CONVEYANCES BY AND TO TRUSTEES


29.1 Verification of Existence of Trust and Authority of Trustee


When title comes out of a conveyance by a trustee, reference should be made to the trust indenture, in order to verify that the trust is not fully executed or otherwise terminated, and that title therefore continues to reside in the trustee, and has not passed from the trustee to the beneficiary or other party.

Reference must also be made to the trust indenture to verify that the trustee is in fact duly appointed and qualified, and that he/she has the authority to execute the particular instrument in question. The examiner must further ascertain the ability of the named trustee to serve as a trustee under Georgia law.

Generally, such verification as to existence of the trust and authority of the trustee must be made by reference to facts or documents outside the record. It is recommended, therefore, that attorneys make every effort to place such instrument on the record in the future as will aid title examiners in ascertaining the facts.

Comment: See Pindar, Ga. Real Est. Law, Sections 26-57 through -63 (4th ed.); Sanders v. Hinton, 171 Ga. 702, 156 S.E. 812 (1930); and Avera v. Avera, 253 Ga. 16, 315 S.E.2d 883 (1985).

29.2 Effect of Designation “Trust” and “Trustee”


A deed or other instrument of conveyance must state that title is conveyed to a “party, as trustee,” and not to the “trust” in and of itself, as only a trustee, and not the trust, is authorized to hold legal title. A deed or instrument must state that title is conveyed to a “party, as trustee,” and not to a “party, trustee.”

Comment: “Georgia Trust Act,” O.C.G.A. Sections 53-12-1 et seq. [See in particular: definitions of “Trust” and “Trustee” at Section 53-12-2, “Capacity of Trustee” at Section 5312-24, and “Creation of Beneficial Interest in Property by Deed” at Section 53-12-51]. See Standard 8.1, supra.

29.3 Trust Established In Accordance With Provisions of “Testamentary Additions to Trust Act”


In reviewing marketability of conveyances by trustees, an examining attorney must keep in mind where applicable the provisions of the “Testamentary Additions to Trusts Act” (O.C.G.A. Sections 53-12-70 through -74).

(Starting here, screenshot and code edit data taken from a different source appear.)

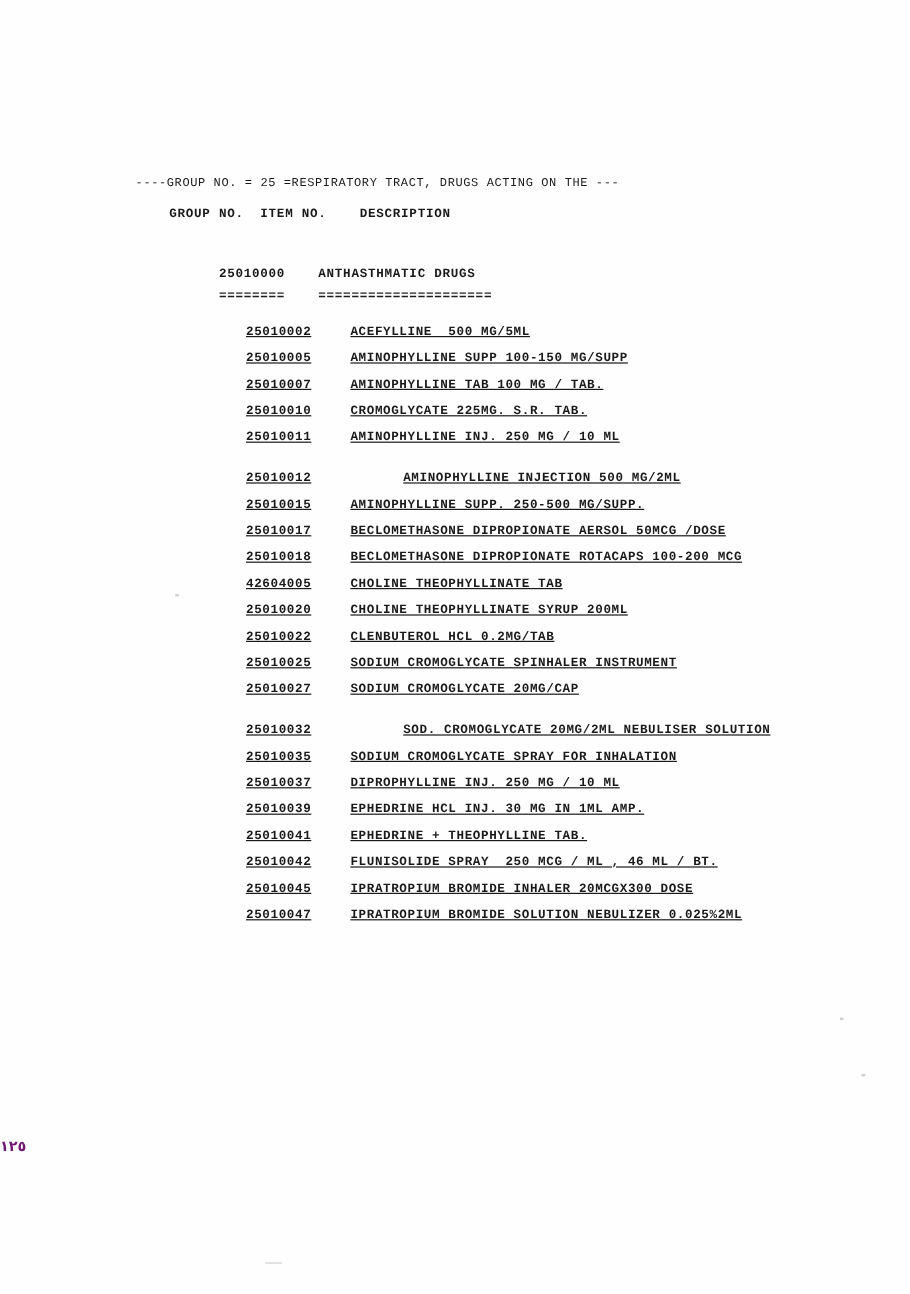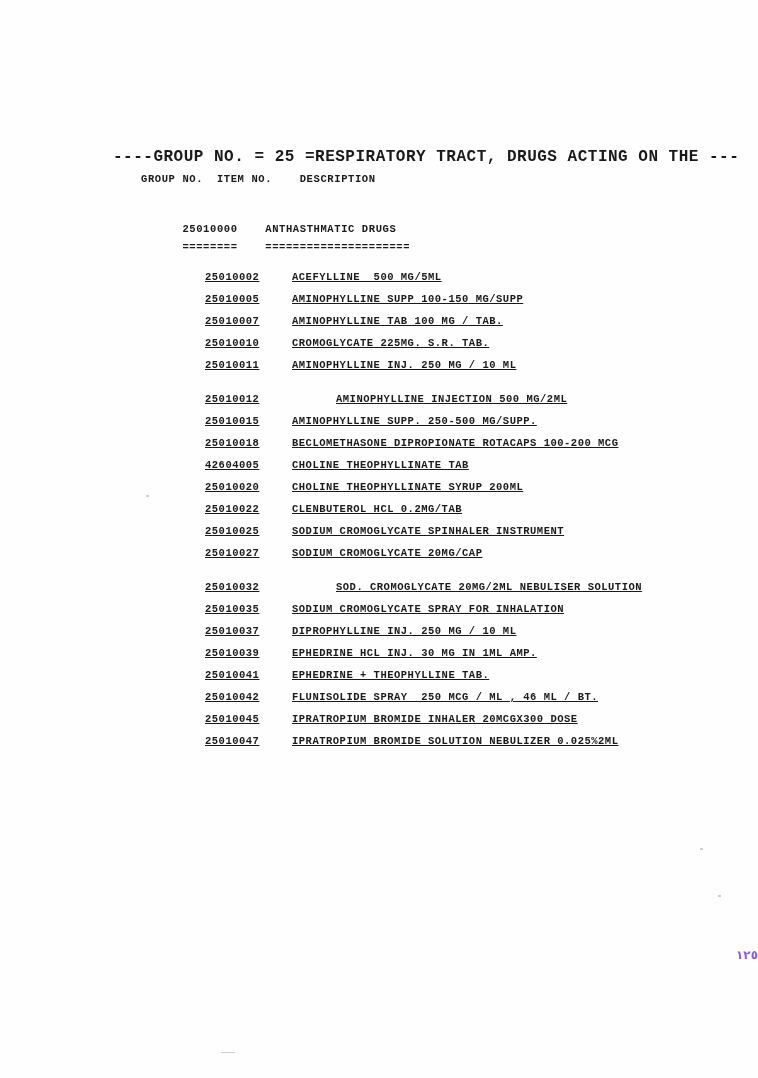--- a/index.html
+++ b/index.html
@@ -23,23 +23,23 @@
   .doc-body {
     position: absolute;
     left: 0;
     top: 0;
     width: 758px;
   }
   .group-header {
     position: absolute;
     left: 113px;
     top: 148px;
-    font-size: 16px;
+    font-size: 10px;
     letter-spacing: 0.5px;
-    font-weight: 700;
+    font-weight: 400;
     white-space: pre;
   }
   .col-header {
     position: absolute;
     left: 141px;
     top: 173px;
     font-size: 10.5px;
     letter-spacing: 0.6px;
     font-weight: 700;
     white-space: pre;
@@ -89,26 +89,26 @@
   .item-desc {
     font-size: 10.5px;
     letter-spacing: 0.5px;
     font-weight: 700;
   }
   .page-number {
     position: absolute;
     left: 0;
     right: 0;
     top: 948px;
-    text-align: right;
+    text-align: left;
     font-size: 12px;
     letter-spacing: 2px;
     font-family: "DejaVu Sans", sans-serif;
     font-weight: 700;
-    color: #8b5cf6;
+    color: #701a75;
   }
   .speck {
     position: absolute;
     background: #cfcfcf;
   }
 </style>
 </head>
 <body>
 
 <div class="page">
@@ -128,20 +128,21 @@
     </div>
 
     <div class="items" id="items-list">
         <div class="item-row"><span class="item-code">25010002</span><span class="item-desc">ACEFYLLINE  500 MG/5ML</span></div>
         <div class="item-row"><span class="item-code">25010005</span><span class="item-desc">AMINOPHYLLINE SUPP 100-150 MG/SUPP</span></div>
         <div class="item-row"><span class="item-code">25010007</span><span class="item-desc">AMINOPHYLLINE TAB 100 MG / TAB.</span></div>
         <div class="item-row"><span class="item-code">25010010</span><span class="item-desc">CROMOGLYCATE 225MG. S.R. TAB.</span></div>
         <div class="item-row"><span class="item-code">25010011</span><span class="item-desc">AMINOPHYLLINE INJ. 250 MG / 10 ML</span></div>
         <div class="item-row gap-before"><span class="item-code">25010012</span><span class="item-desc">AMINOPHYLLINE INJECTION 500 MG/2ML</span></div>
         <div class="item-row"><span class="item-code">25010015</span><span class="item-desc">AMINOPHYLLINE SUPP. 250-500 MG/SUPP.</span></div>
+        <div class="item-row"><span class="item-code">25010017</span><span class="item-desc">BECLOMETHASONE DIPROPIONATE AERSOL 50MCG /DOSE</span></div>
         <div class="item-row"><span class="item-code">25010018</span><span class="item-desc">BECLOMETHASONE DIPROPIONATE ROTACAPS 100-200 MCG</span></div>
         <div class="item-row"><span class="item-code">42604005</span><span class="item-desc">CHOLINE THEOPHYLLINATE TAB</span></div>
         <div class="item-row"><span class="item-code">25010020</span><span class="item-desc">CHOLINE THEOPHYLLINATE SYRUP 200ML</span></div>
         <div class="item-row"><span class="item-code">25010022</span><span class="item-desc">CLENBUTEROL HCL 0.2MG/TAB</span></div>
         <div class="item-row"><span class="item-code">25010025</span><span class="item-desc">SODIUM CROMOGLYCATE SPINHALER INSTRUMENT</span></div>
         <div class="item-row"><span class="item-code">25010027</span><span class="item-desc">SODIUM CROMOGLYCATE 20MG/CAP</span></div>
         <div class="item-row gap-before"><span class="item-code">25010032</span><span class="item-desc">SOD. CROMOGLYCATE 20MG/2ML NEBULISER SOLUTION</span></div>
         <div class="item-row"><span class="item-code">25010035</span><span class="item-desc">SODIUM CROMOGLYCATE SPRAY FOR INHALATION</span></div>
         <div class="item-row"><span class="item-code">25010037</span><span class="item-desc">DIPROPHYLLINE INJ. 250 MG / 10 ML</span></div>
         <div class="item-row"><span class="item-code">25010039</span><span class="item-desc">EPHEDRINE HCL INJ. 30 MG IN 1ML AMP.</span></div>

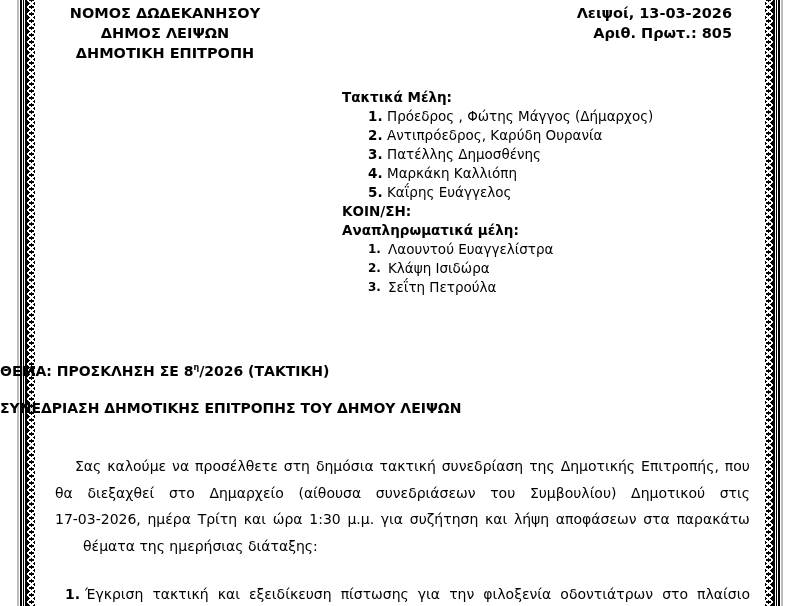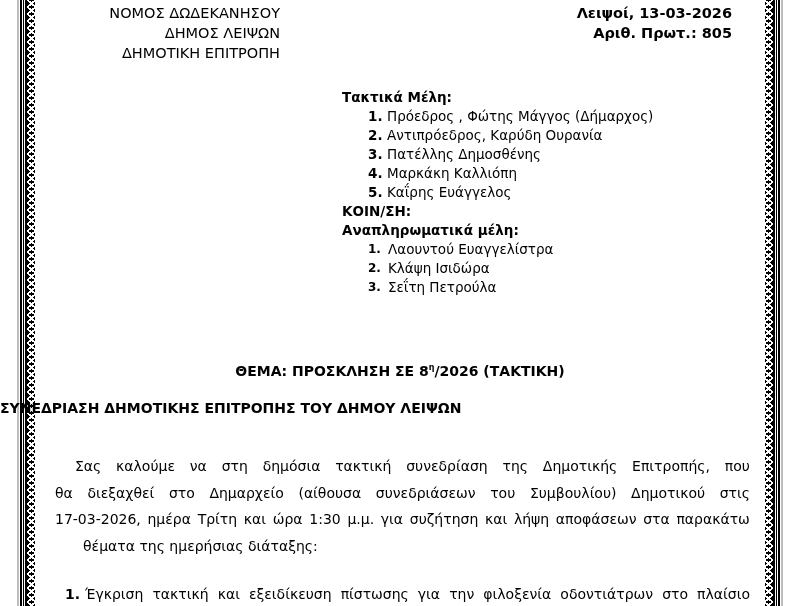--- a/index.html
+++ b/index.html
@@ -45,21 +45,21 @@
       background-image:
         linear-gradient(to bottom left, transparent 45%, #fff 45% 62%, transparent 62%),
         linear-gradient(to top left, transparent 45%, #fff 45% 62%, transparent 62%);
       background-position: 0 0, 0 7px;
       background-size: 8px 7px, 8px 7px;
     }
 
     
     .hdr-left {
       position: absolute; left: 50px; top: 3px; width: 230px;
-      text-align: right; font-weight: normal; font-size: 14.5px; line-height: 20px;
+      text-align: center; font-weight: bold; font-size: 14.5px; line-height: 20px;
     }
     
     .hdr-right {
       position: absolute; right: 68px; top: 3px;
       text-align: right; font-weight: bold; font-size: 14.5px; line-height: 20px;
     }
 
     
     .to-block {
       position: absolute; left: 342px; top: 88px; width: 400px;
@@ -69,21 +69,21 @@
     .to-block .section-label { font-weight: bold; }
     .to-block ol { list-style: none; }
     .to-block li { padding-left: 26px; display: flex; }
     .to-block li .num { font-weight: bold; width: 19px; display: inline-block; }
     .to-block .alt li .num { font-weight: bold; font-size: 12px; width: 20px; }
     .to-block .alt li { padding-left: 26px; }
 
     
     .subject {
       position: absolute; left: 0; width: 800px; top: 358px;
-      text-align: center; font-weight: bold; font-size: 14px; line-height: 20px;
+      text-align: left; font-weight: bold; font-size: 14px; line-height: 20px;
     }
     .subject sup { font-size: 8px; vertical-align: 6px; }
     .subject2 {
       position: absolute; left: 0; width: 800px; top: 398px;
       text-align: left; font-weight: bold; font-size: 14px; line-height: 20px;
     }
 
     
     .body-text {
       position: absolute; left: 55px; top: 453px; width: 695px;
@@ -169,20 +169,21 @@
 <div class="subject">
   <span>ΘΕΜΑ: ΠΡΟΣΚΛΗΣΗ ΣΕ 8</span><sup>η</sup><span>/2026 (ΤΑΚΤΙΚΗ)</span>
 </div>
 <div class="subject2">ΣΥΝΕΔΡΙΑΣΗ ΔΗΜΟΤΙΚΗΣ ΕΠΙΤΡΟΠΗΣ ΤΟΥ ΔΗΜΟΥ ΛΕΙΨΩΝ</div>
 
 <div class="body-text">
   <div class="jline indent">
       <span>Σας</span>
       <span>καλούμε</span>
       <span>να</span>
+      <span>προσέλθετε</span>
       <span>στη</span>
       <span>δημόσια</span>
       <span>τακτική</span>
       <span>συνεδρίαση</span>
       <span>της</span>
       <span>Δημοτικής</span>
       <span>Επιτροπής,</span>
       <span>που</span>
     </div>
   <div class="jline">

Comment: Under the provisions of this Act, a devise or bequest in a will of a testator dying on or after May 31, 1968, may be made to the trustee or trustees of a trust established or to be established by the testator or by the testator and some other person or persons or by some other person or persons, if the trust is identified in the testator’s will and its terms are set forth in a written instrument, other than a will, executed before or concurrently with the execution of the testator’s will or in the valid last will of a person who has predeceased the testator. The devise or bequest will not be invalid because the trust is amendable, revocable, or both or because the trust was amended after the execution of the will or after the death of the testator. Unless the testator’s will provides otherwise, the property so devised or bequeathed shall not be deemed to be held under a testamentary trust of the testator but shall be administered and disposed of in accordance with the provisions of the instrument or trust setting forth the terms of the trust.